Reproduce the records word for word, leaving out any pictures they hold.

[Items listed in a dataset]
══════════════════════════════

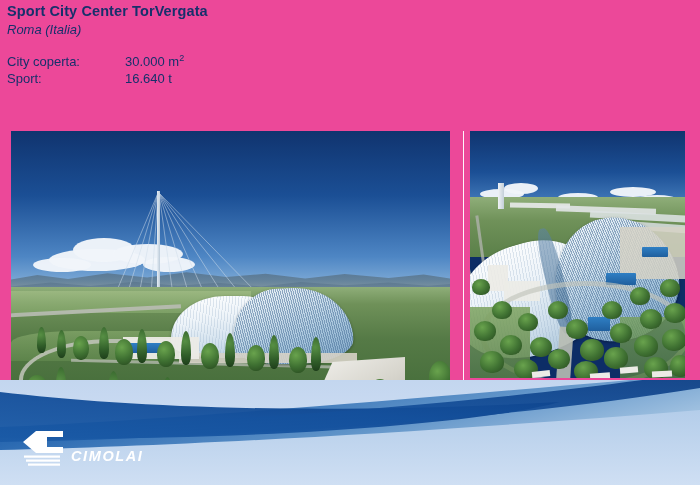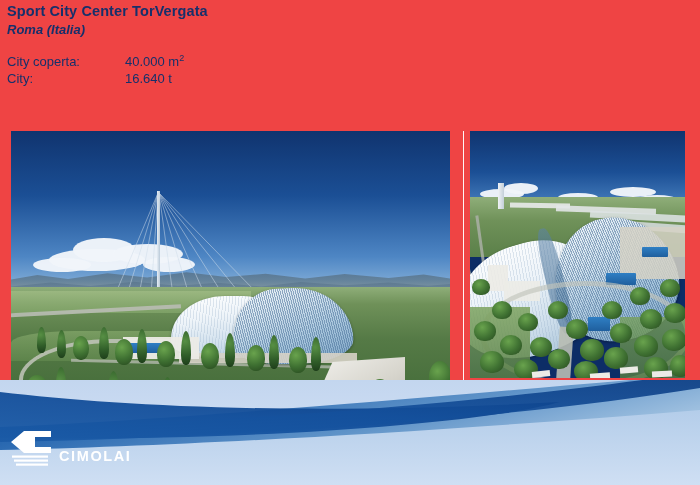"Sport City Center TorVergata" #slide { background: #ef4444 -> #ec4899 }
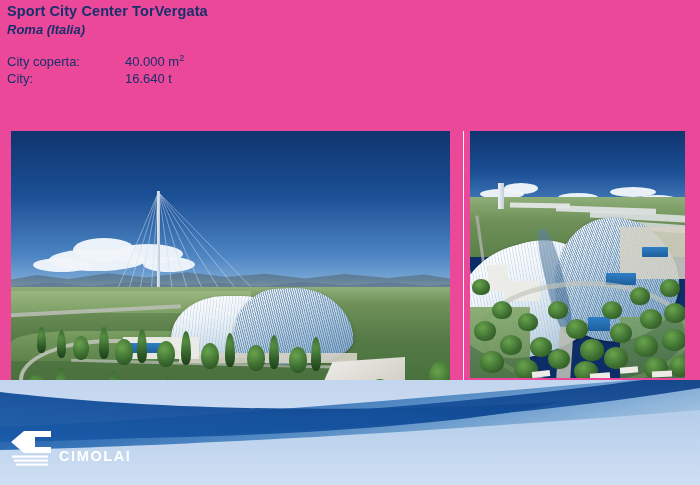"Roma (Italia)" #page-subtitle { font-weight: bold -> none }
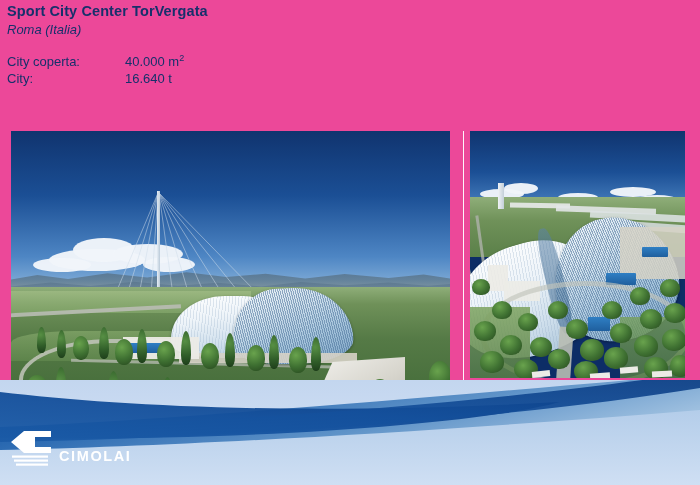"40.000 m" span { text: 40.000 -> 30.000 }
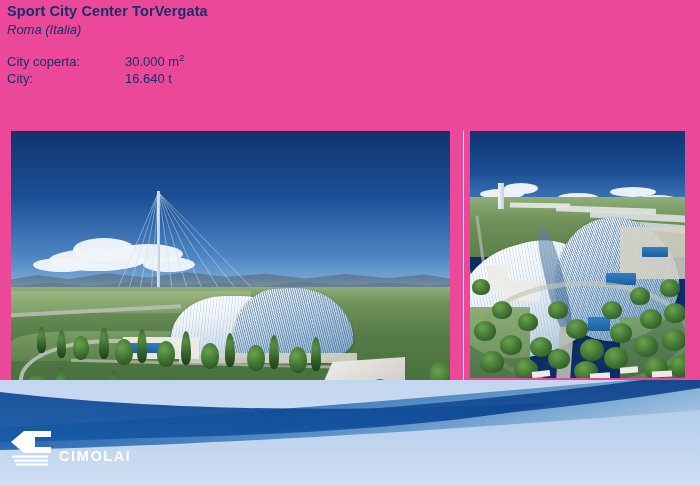"City:" td.spec-label { text: City -> Sport }
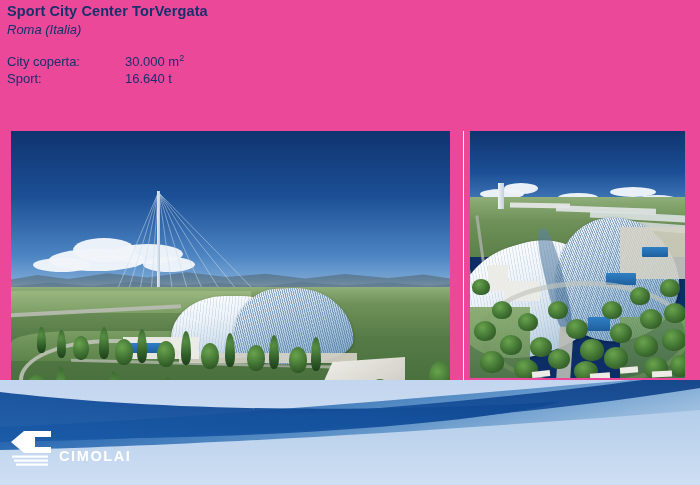"CIMOLAI" #logo { font-style: none -> italic; left: 10px -> 22px }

══════════════════════════════

**TASK SOLUTION:**
"Sport City Center TorVergata" #slide { background: #ef4444 -> #ec4899 }
"Roma (Italia)" #page-subtitle { font-weight: bold -> none }
"40.000 m" span { text: 40.000 -> 30.000 }
"City:" td.spec-label { text: City -> Sport }
"CIMOLAI" #logo { font-style: none -> italic; left: 10px -> 22px }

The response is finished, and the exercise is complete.